« Nous avons cru notre dernière heure arrivée », confie Mbutu, un homme pygmée dont la case a été réduite en cendres lors des violences ethniques qui ont secoué Bokoro. « Quand les Bantous sont arrivés avec des machettes, nous n’avons eu d’autre choix que de fuir dans la forêt. La peur nous tenaillait le ventre. »
Cette scène de panique collective, survenue lundi dernier dans la cité de Bokoro, province du Mai-Ndombe, trouve son origine dans un drame passionnel aux conséquences insoupçnées. Un homme pygmée ayant surpris sa femme en flagrant délit d’adultère avec un Bantou a donné lieu à une spirale de violences intercommunautaires. L’usage d’une flèche mortelle contre le rival a déclenché des représailles démesurées : meurtre d’une femme pygmée, multiples blessés et incendies criminels ayant poussé toute la communauté autochtone à se réfugier dans la forêt.
« La situation était extrêmement tendue », reconnaît le Gouverneur Nkoso Kevani, joint par nos services. « La présence des Pygmées dans la forêt créait un risque permanent de nouveaux affrontements avec les Bantous agriculteurs. Nous avons donc lancé un appel au retour, et aujourd’hui, je peux confirmer que les 348 personnes qui s’y étaient réfugiées sont toutes rentrées. »
Les tensions ethniques à Bokoro révèlent des fractures sociales profondes dans cette région du Mai-Ndombe. Comment une simple dispute conjugale a-t-elle pu dégénérer en conflit communautaire ? Les autorités provinciales semblent avoir pris la mesure des enjeux en déployant une mission de stabilisation et en engageant des poursuites judiciaires contre tous les responsables présumés des violences.
« Des suspects ont été arrêtés et sont détenus au bureau de la police de Bokoro », précise le Gouverneur. « Une commission spéciale comprenant magistrats, responsables administratifs et société civile travaille à leur transfèrement vers Inongo pour qu’ils répondent de leurs actes devant la justice. »
La reconstruction matérielle et sociale est désormais en marche.

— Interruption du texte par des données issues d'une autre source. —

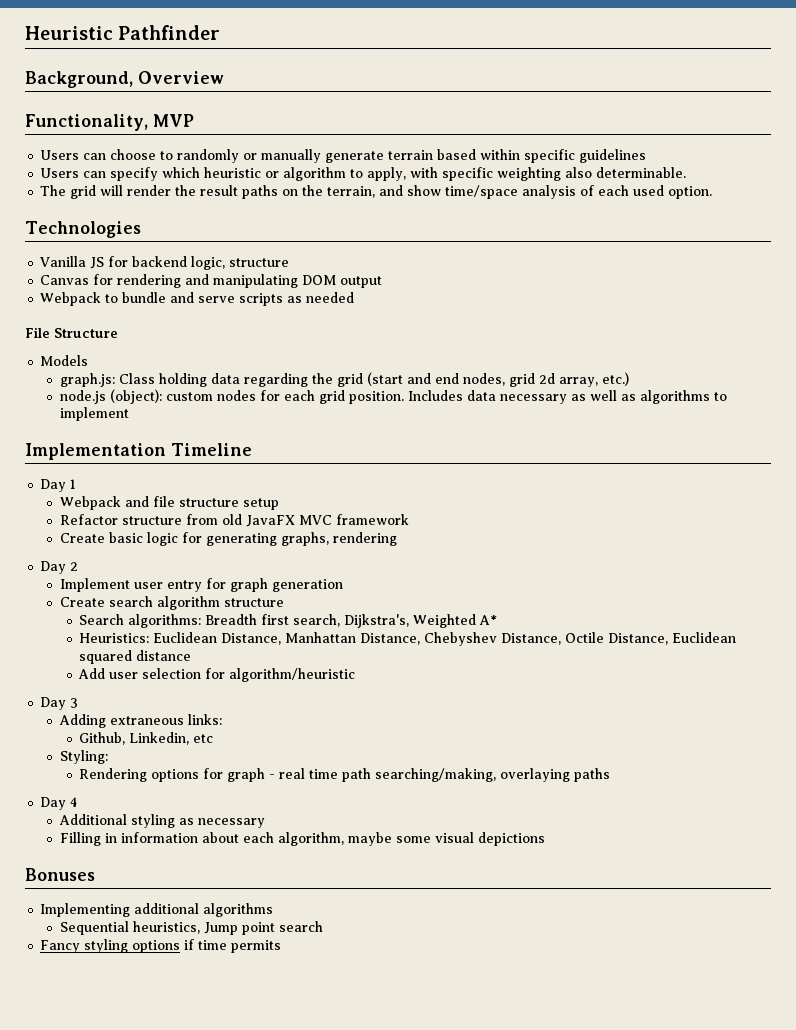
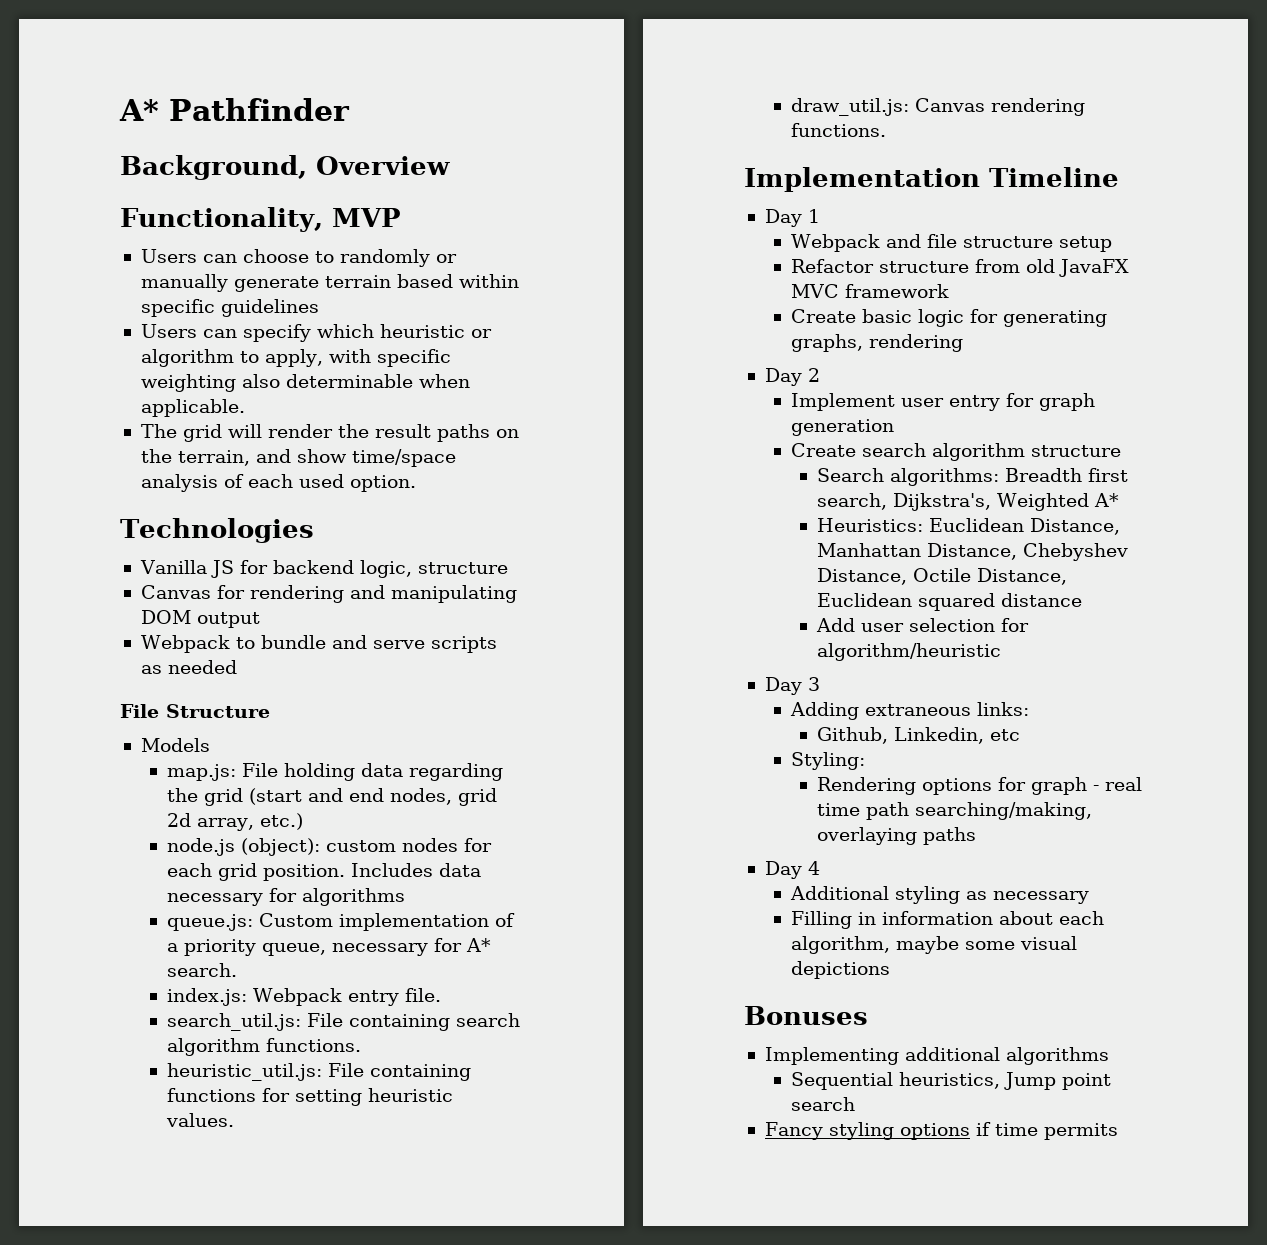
- Heuristic Pathfinder
+ A* Pathfinder
- Users can specify which heuristic or algorithm to apply, with specific weighting also determinable.
+ Users can specify which heuristic or algorithm to apply, with specific weighting also determinable when applicable.
- graph.js: Class holding data regarding the grid (start and end nodes, grid 2d array, etc.)
+ map.js: File holding data regarding the grid (start and end nodes, grid 2d array, etc.)
- Includes data necessary as well as algorithms to implement
+ Includes data necessary for algorithms
+ queue.js: Custom implementation of a priority queue, necessary for A* search.
+ index.js: Webpack entry file.
+ search_util.js: File containing search algorithm functions.
+ heuristic_util.js: File containing functions for setting heuristic values.
+ draw_util.js: Canvas rendering functions.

Des fonds ont été débloqués pour assister les Pygmées dans la reconstruction de leurs habitations détruites et leur fournir des moyens de subsistance essentiels. « Actuellement, on reconstruit leurs cases », affirme le Gouverneur Nkoso Kevani. « Nous avons laissé de l’argent pour essayer d’encadrer tous les Pygmées en reconstruisant leurs cases et les aidant avec les habits, la nourriture. »
Les poursuites judiciaires engagées à Bokoro envoient un signal fort quant à la détermination des autorités à ne pas laisser l’impunité s’installer. Mais au-delà des aspects répressifs, c’est toute la question de la coexistence pacifique entre communautés qui se pose. Le retour à la normale constaté aujourd’hui est-il durable ou simplement une trêve précaire ?
« Certains d’entre nous ont repris leurs activités journalières », témoigne Mbutu, « mais la méfiance reste grande. Nous espérons que les autorités continueront à nous protéger et que la justice fera son travail. »
La mission de stabilisation dans le Mai-Ndombe aura donc permis d’éviter le pire, mais le chemin vers une réconciliation véritable reste long. Les blessures psychologiques et les préjugés ancestraux ne s’effacent pas par décret. Le défi consiste maintenant à transformer cette paix retrouvée en coexistence apaisée, où Pygmées et Bantous pourront partager le même territoire sans craindre de nouvelles flambées de violence.